"This is basically what it sounds like, so if you aren't already slightly enamored of that pulpy, juicy masterpiece we call an orange, perhaps this isn't the book for you. If anyone can convince you to change your mind, though, it might be Mr. McPhee—his patient prose and unerring childlike interest in his subject are a breath of fresh air. One of his first books, this is an early example of how McPhee manages to weave scientific particularities and esoteric processes into a story that unfurls as easily as a lullaby.
I recommend buying a 'golden apple' before you begin—you'll be craving one before long."

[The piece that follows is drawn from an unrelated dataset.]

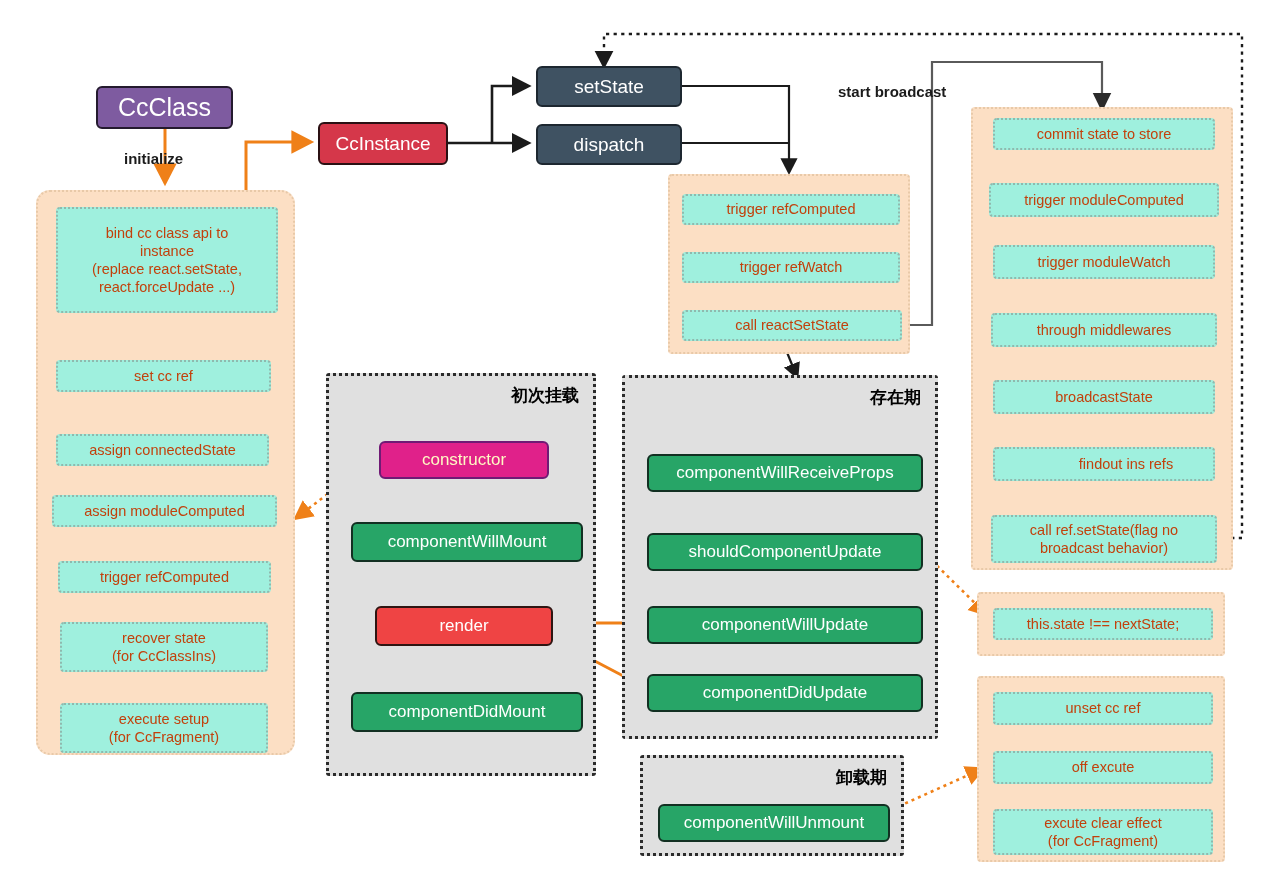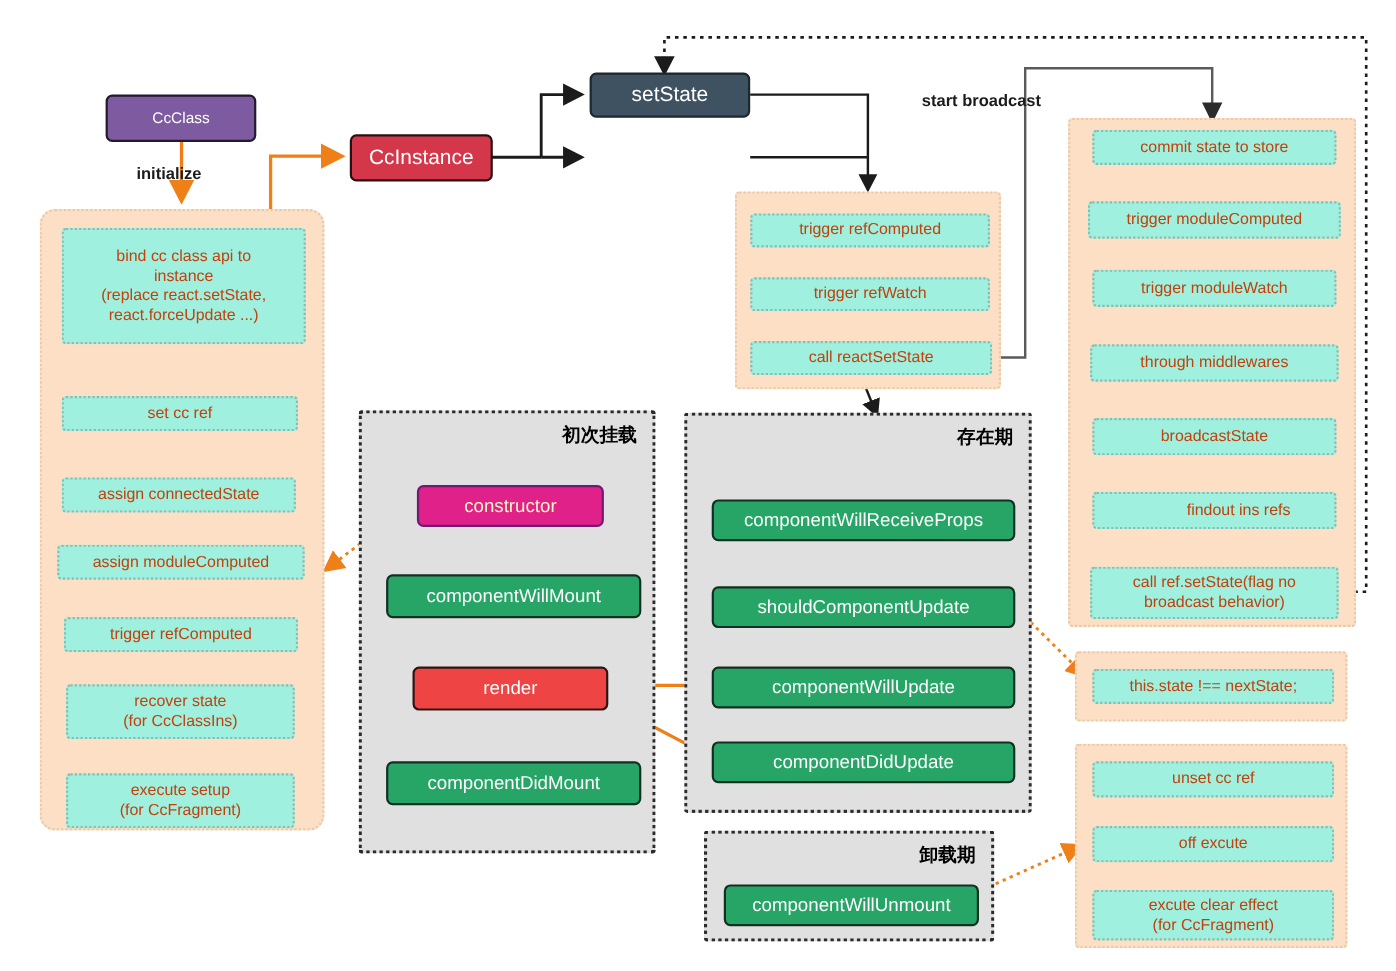"CcClass" .purple { font-size: 14px -> 25px }
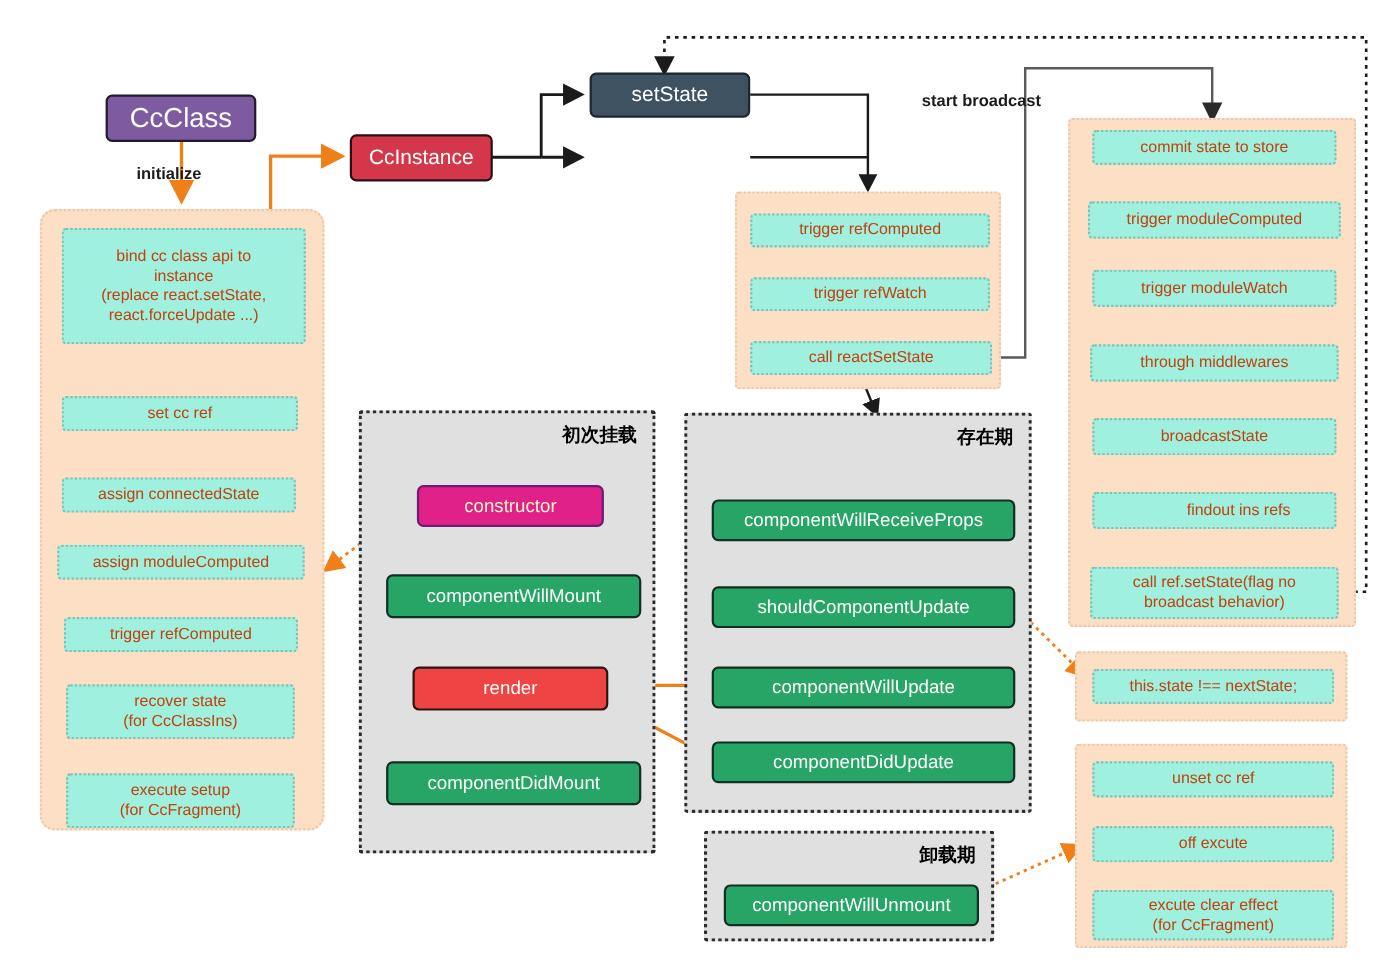"dispatch" div.node { html: none -> <div> <span>dispatch</span> </div> }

A classic of reportage, Oranges was first conceived as a short magazine article about oranges and orange juice, but the author kept encountering so much irresistible information that he eventually found that he had in fact written a book. It contains sketches of orange growers, orange botanists, orange pickers, orange packers, early settlers on Florida’s Indian River, the first orange barons, modern concentrate makers, and a fascinating profile of Ben Hill Griffin of Frostproof, Florida who may be the last of the individual orange barons. McPhee’s astonishing book has an almost narrative progression, is immensely readable, and is frequently amusing. Louis XIV hung tapestries of oranges in the halls of Versailles, because oranges and orange trees were the symbols of his nature and his reign. This book, in a sense, is a tapestry of oranges, too—with elements in it that range from the great orangeries of European monarchs to a custom of people in the modern Caribbean who split oranges and clean floors with them, one half in each hand.